Provided information Start Marker

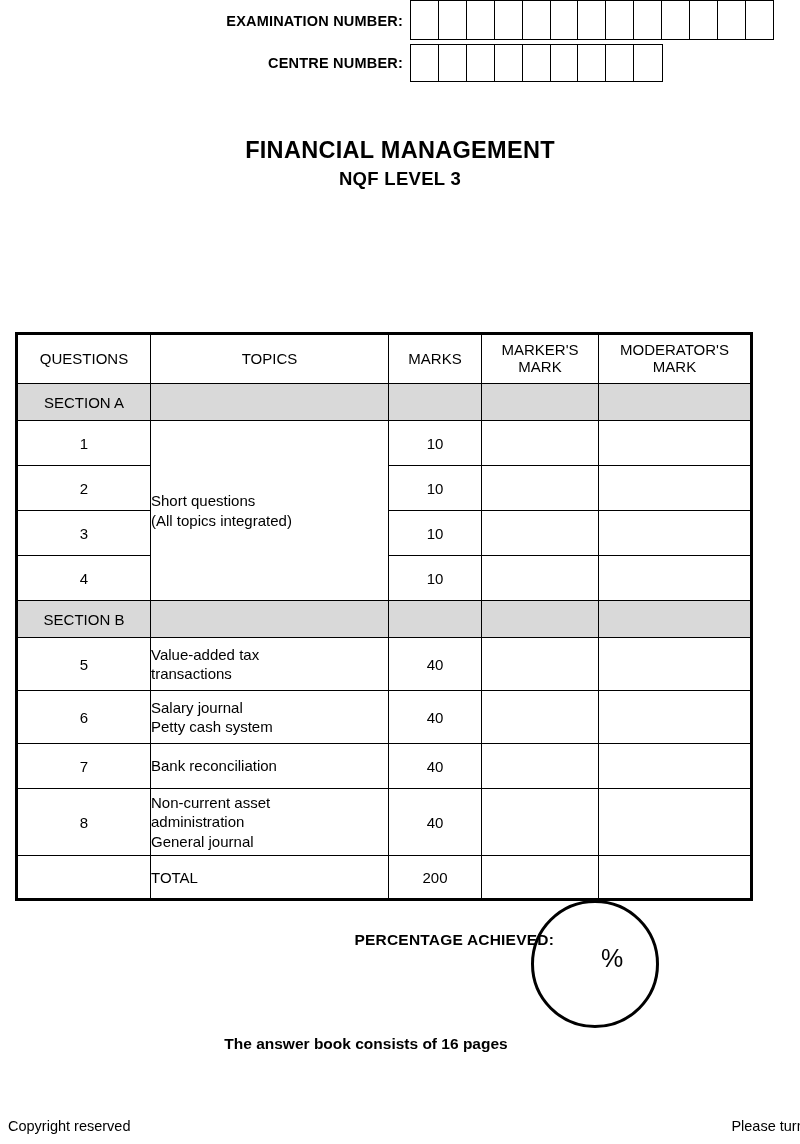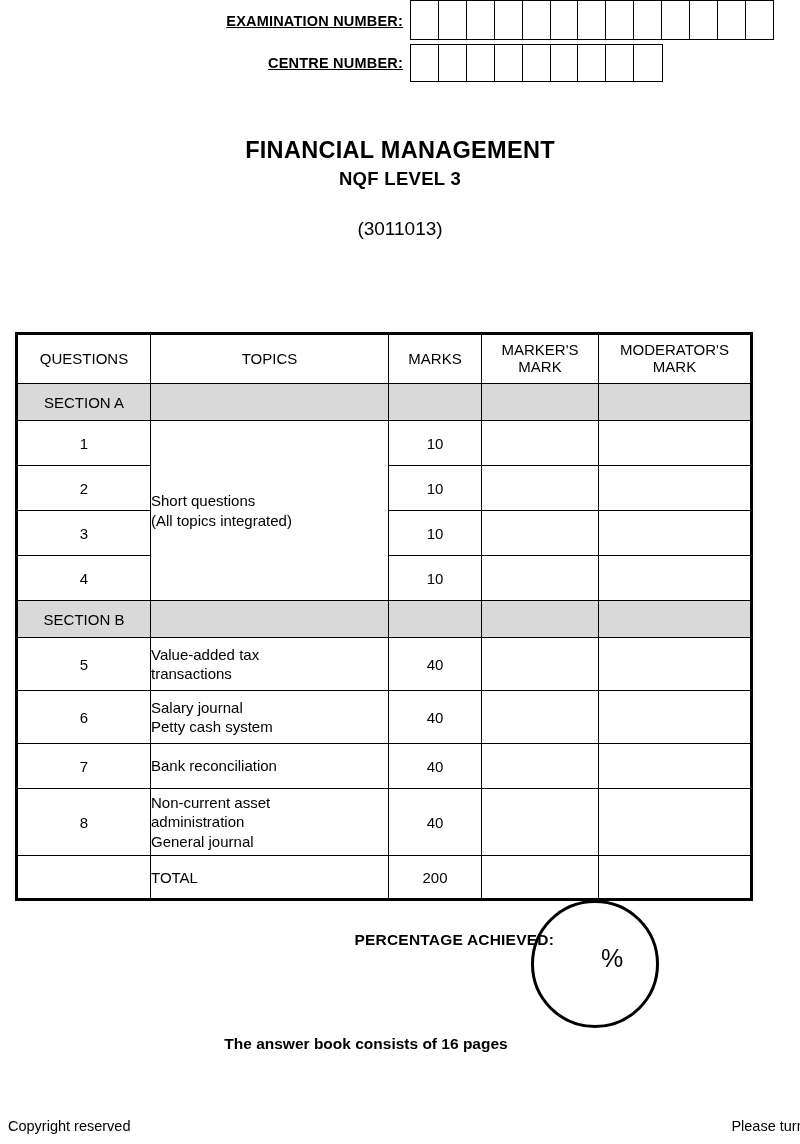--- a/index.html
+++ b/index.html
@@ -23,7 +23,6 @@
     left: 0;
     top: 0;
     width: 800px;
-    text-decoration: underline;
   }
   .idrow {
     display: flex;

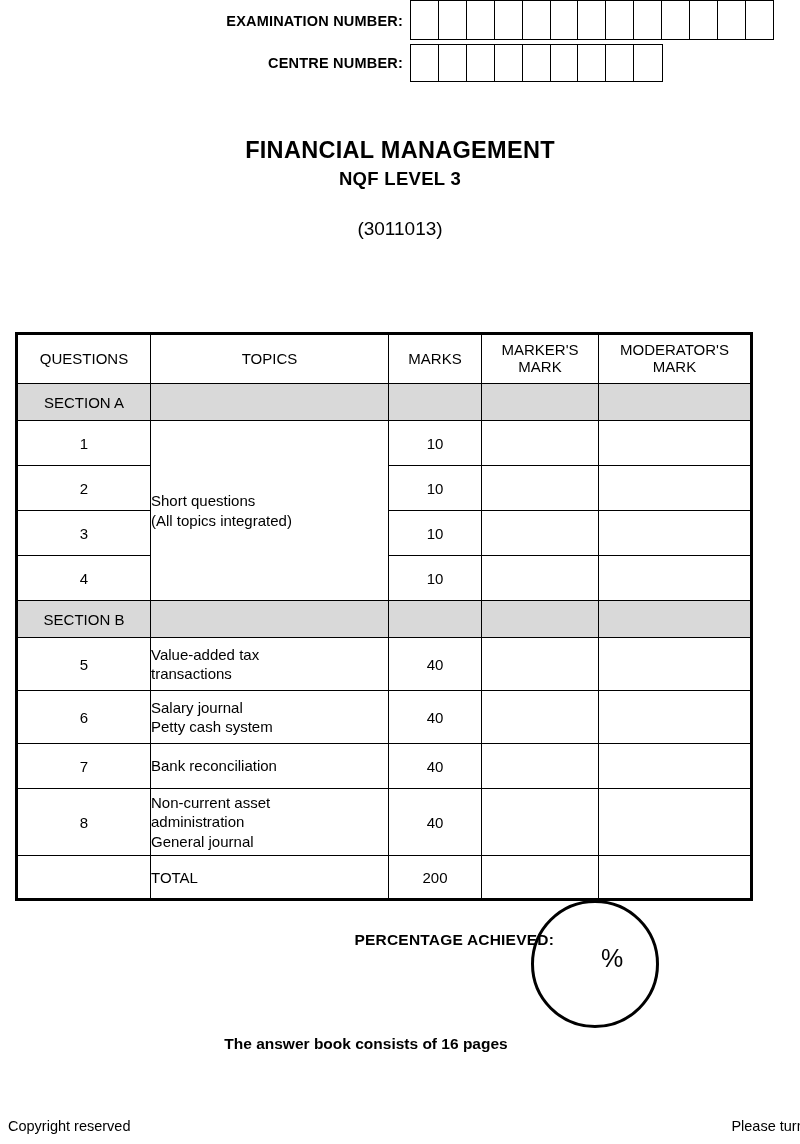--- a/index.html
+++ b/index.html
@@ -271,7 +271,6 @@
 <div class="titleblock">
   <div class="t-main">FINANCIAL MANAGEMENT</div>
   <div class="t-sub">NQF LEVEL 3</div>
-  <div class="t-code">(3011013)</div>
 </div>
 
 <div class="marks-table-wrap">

Provided information End Marker
Provided information Start Marker

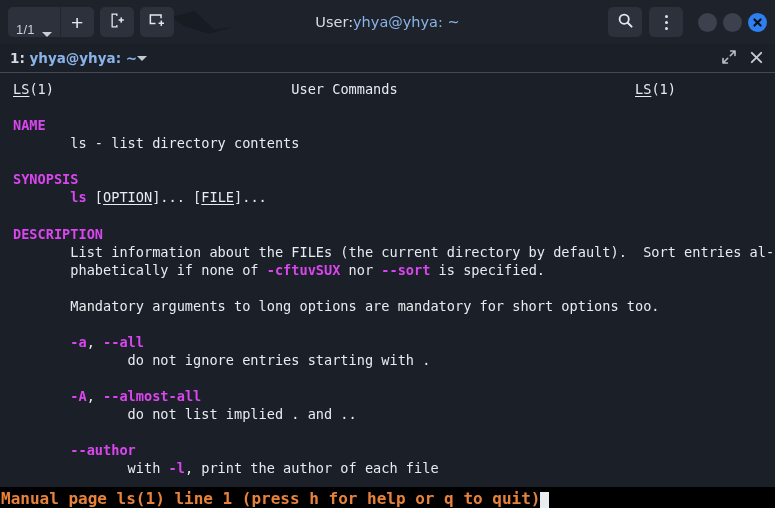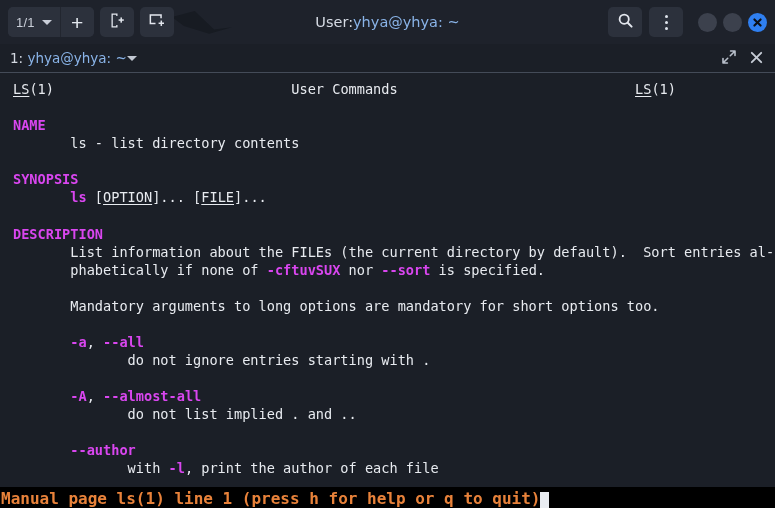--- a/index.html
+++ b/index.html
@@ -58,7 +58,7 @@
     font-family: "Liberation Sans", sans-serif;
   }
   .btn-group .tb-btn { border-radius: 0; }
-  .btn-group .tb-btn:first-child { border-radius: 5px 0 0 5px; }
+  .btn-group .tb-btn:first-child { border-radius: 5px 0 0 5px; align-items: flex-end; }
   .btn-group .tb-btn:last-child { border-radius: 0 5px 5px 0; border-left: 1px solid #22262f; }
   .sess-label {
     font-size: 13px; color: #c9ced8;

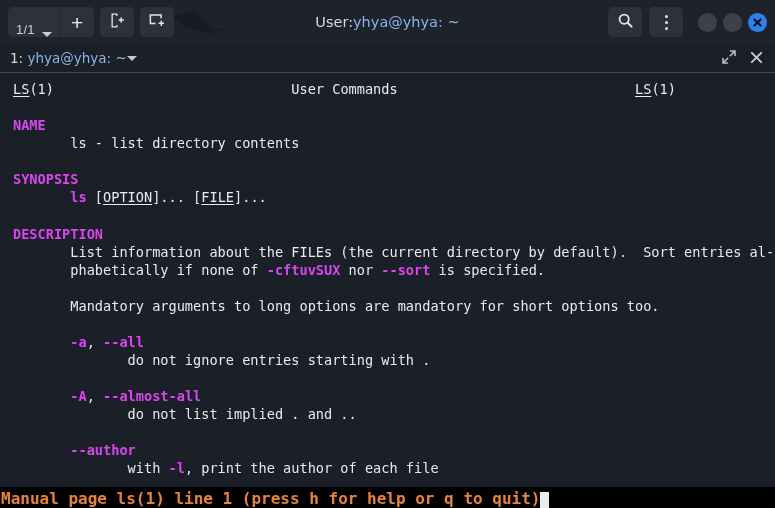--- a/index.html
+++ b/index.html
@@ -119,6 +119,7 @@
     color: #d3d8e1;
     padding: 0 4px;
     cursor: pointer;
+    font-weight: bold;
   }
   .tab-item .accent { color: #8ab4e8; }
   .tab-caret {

Provided information End Marker

→ Exercise requirements: Isolate each line of the listing above that includes "first". Copy it.

→ Exercise response:
-  .btn-group .tb-btn:first-child { border-radius: 5px 0 0 5px; }
+  .btn-group .tb-btn:first-child { border-radius: 5px 0 0 5px; align-items: flex-end; }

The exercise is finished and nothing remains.